- Born: 13 December 1897 Saint Petersburg
- Died: 8 June 1978 (aged 80) Leningrad
- Education: Fine Arts reward school, Saint Petersburg Institute of Technology
- Known for: Landscape, Genre painting, railroads
- Movement: Realism

= Leonid Yanush =

Russian painter (1897–1978)

Leonid Borisovich Yanush (Леонид Борисович Януш; 13 December 1897 – 8 June 1978) was a painter from Leningrad, a representative of classic Russian landscapers.

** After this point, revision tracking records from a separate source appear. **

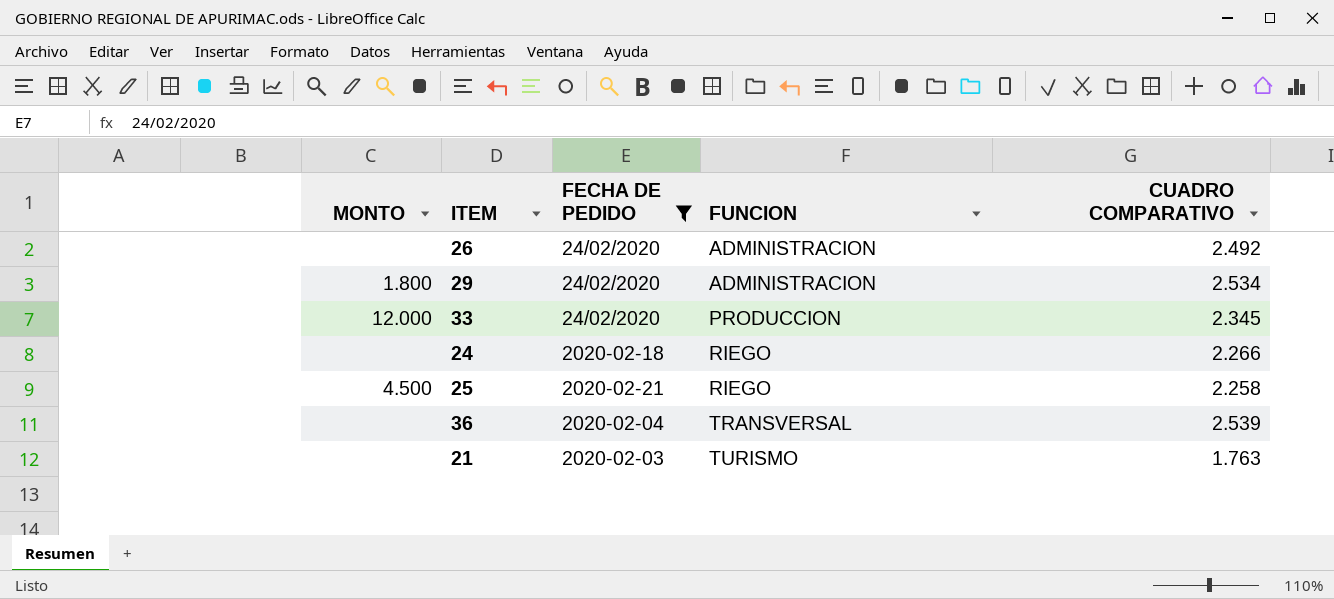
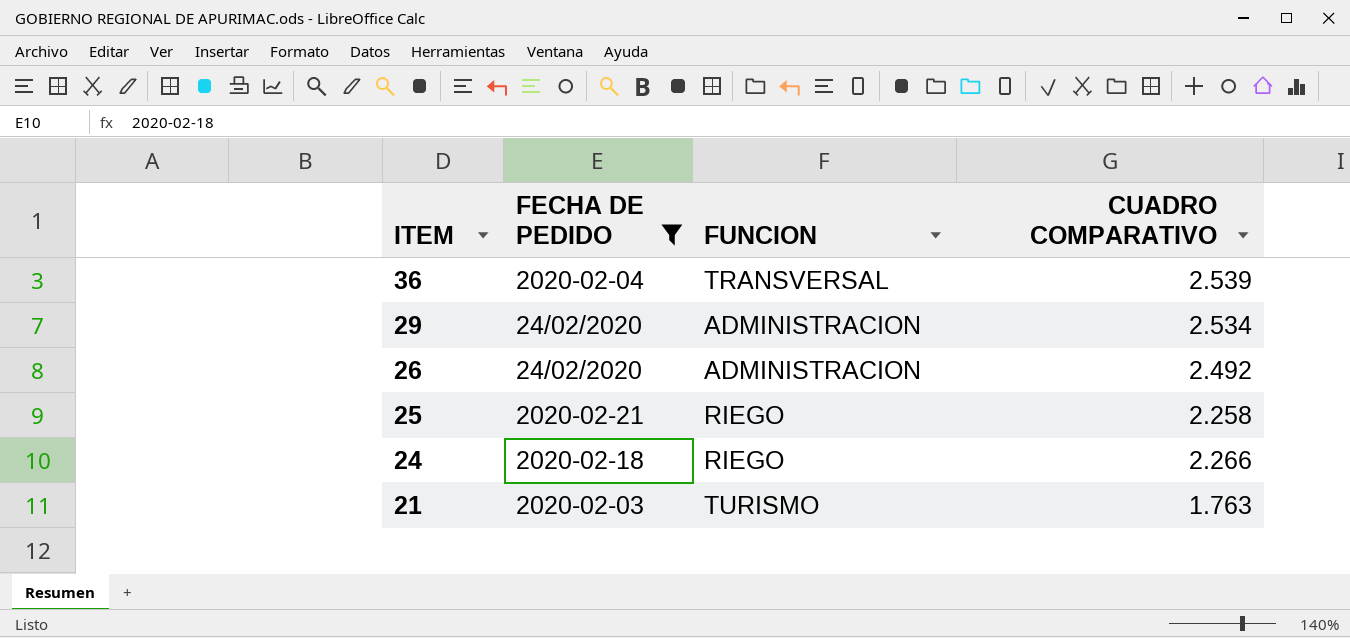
row order: FUNCION ascending -> ITEM descending
column MONTO | position: 1 -> none
row 33: 12.000 | 24/02/2020 | PRODUCCION | 2.345 -> none

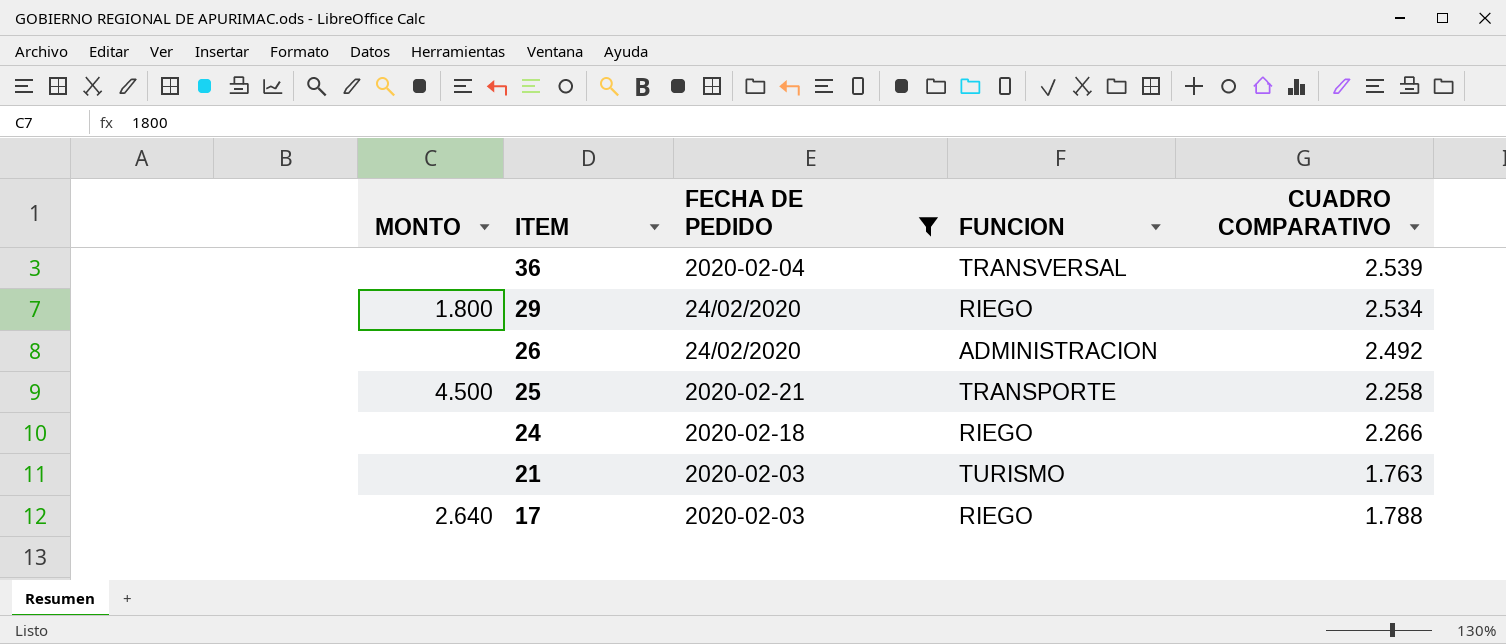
column MONTO | position: none -> 1
29 | FUNCION: ADMINISTRACION -> RIEGO
25 | FUNCION: RIEGO -> TRANSPORTE
row 17: none -> 2.640 | 2020-02-03 | RIEGO | 1.788

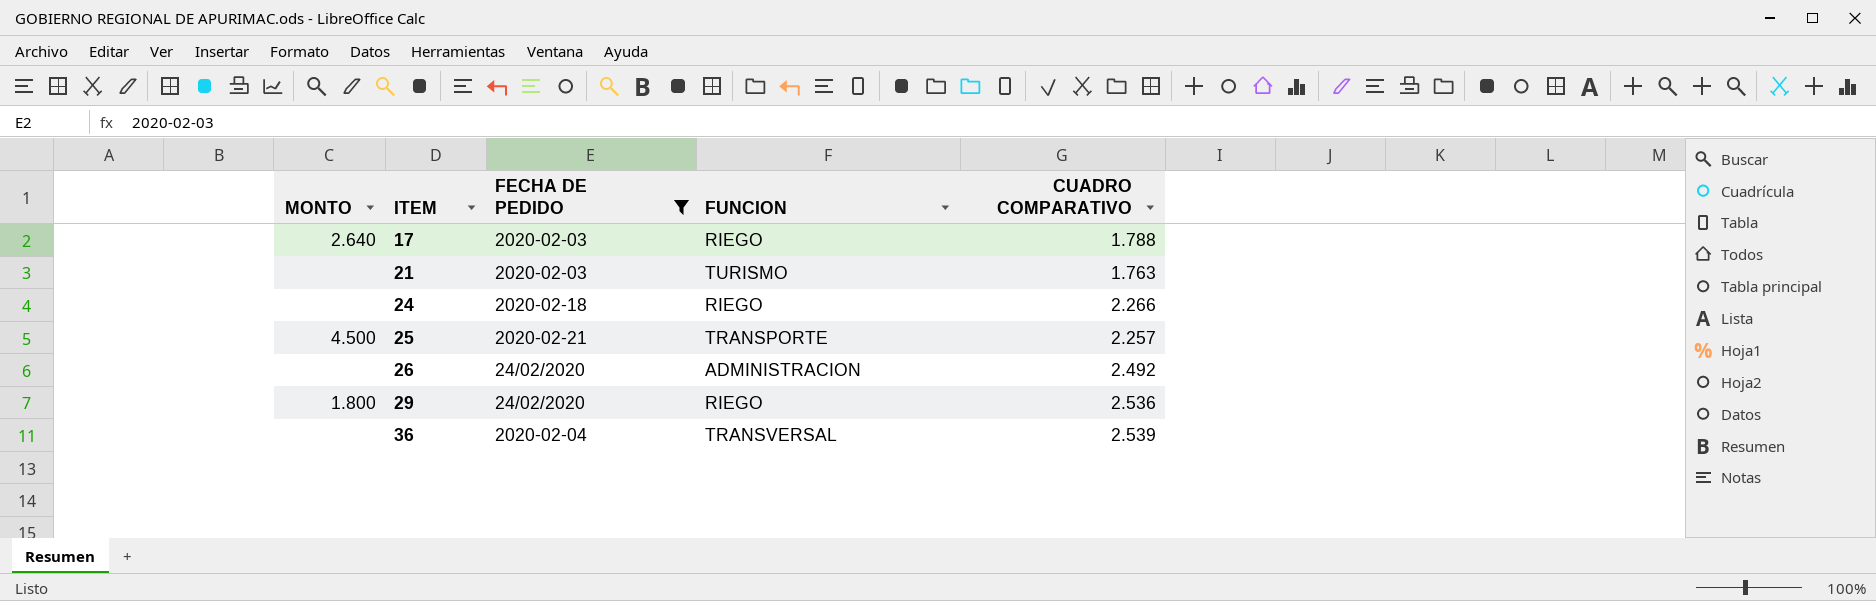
row order: ITEM descending -> ITEM ascending
25 | CUADRO COMPARATIVO: 2.258 -> 2.257
29 | CUADRO COMPARATIVO: 2.534 -> 2.536

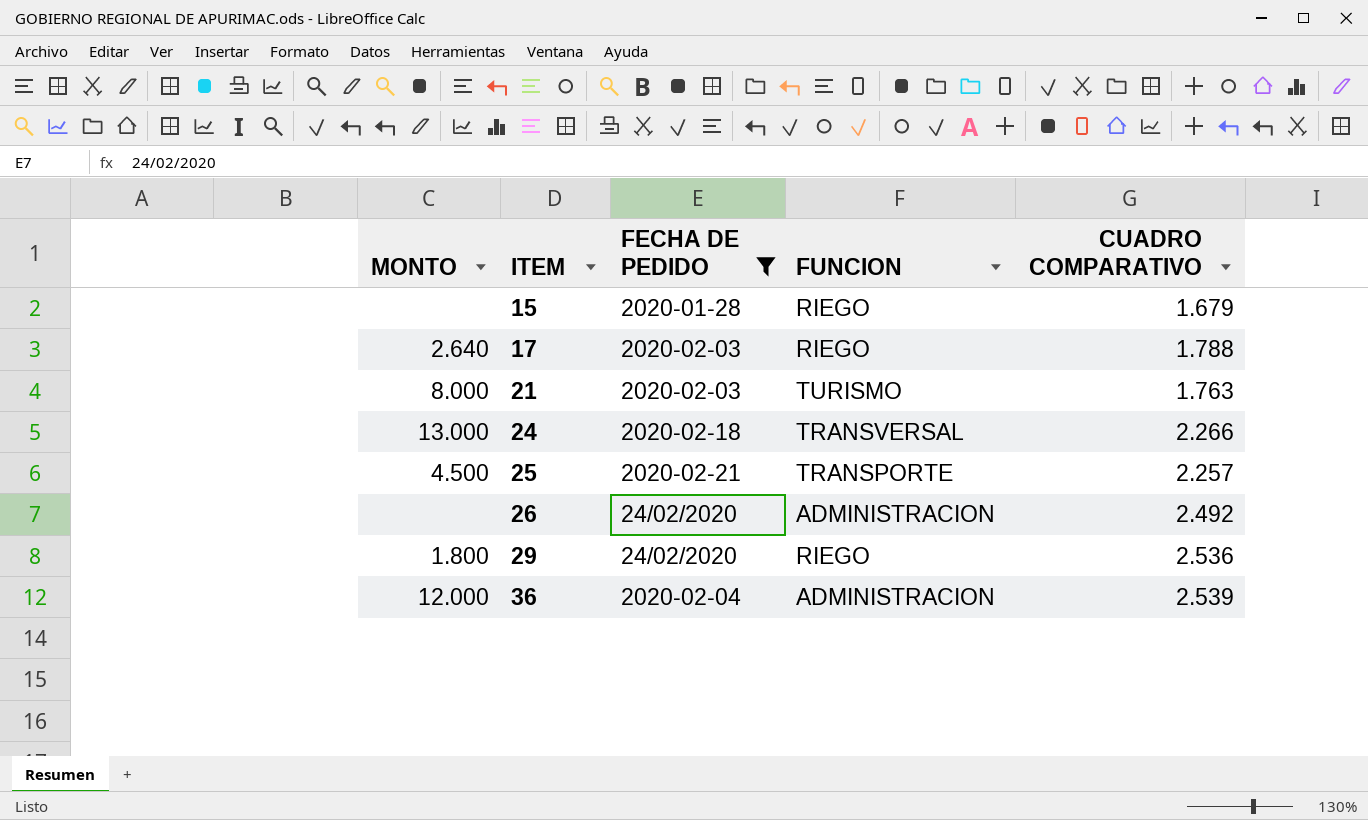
row 15: none -> none | 2020-01-28 | RIEGO | 1.679
21 | MONTO: none -> 8.000
24 | MONTO: none -> 13.000
24 | FUNCION: RIEGO -> TRANSVERSAL
36 | MONTO: none -> 12.000
36 | FUNCION: TRANSVERSAL -> ADMINISTRACION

«I think that every man who considers himself well-bred and cultural has to be involved in some kind of art or at least be interested in arts» — L. B. Yanush, painter, scientist, tutor.

== Biography ==

===Early life===
Leonid was born on 13 December 1897 in Saint-Petersburg. As a child he was influenced by his grandfather General Leonid Ivanovich Yanush, who gave his grandson his first lessons in painting.

In 1912, Leonid's family moved to Pavlovsk. The boy started to study painting in a fine arts reward school. His teacher was N. Khimona (student of famous Arkhip Kuindzhi). Khimona was a representative of Russian traditional landscape school and much influenced young painter.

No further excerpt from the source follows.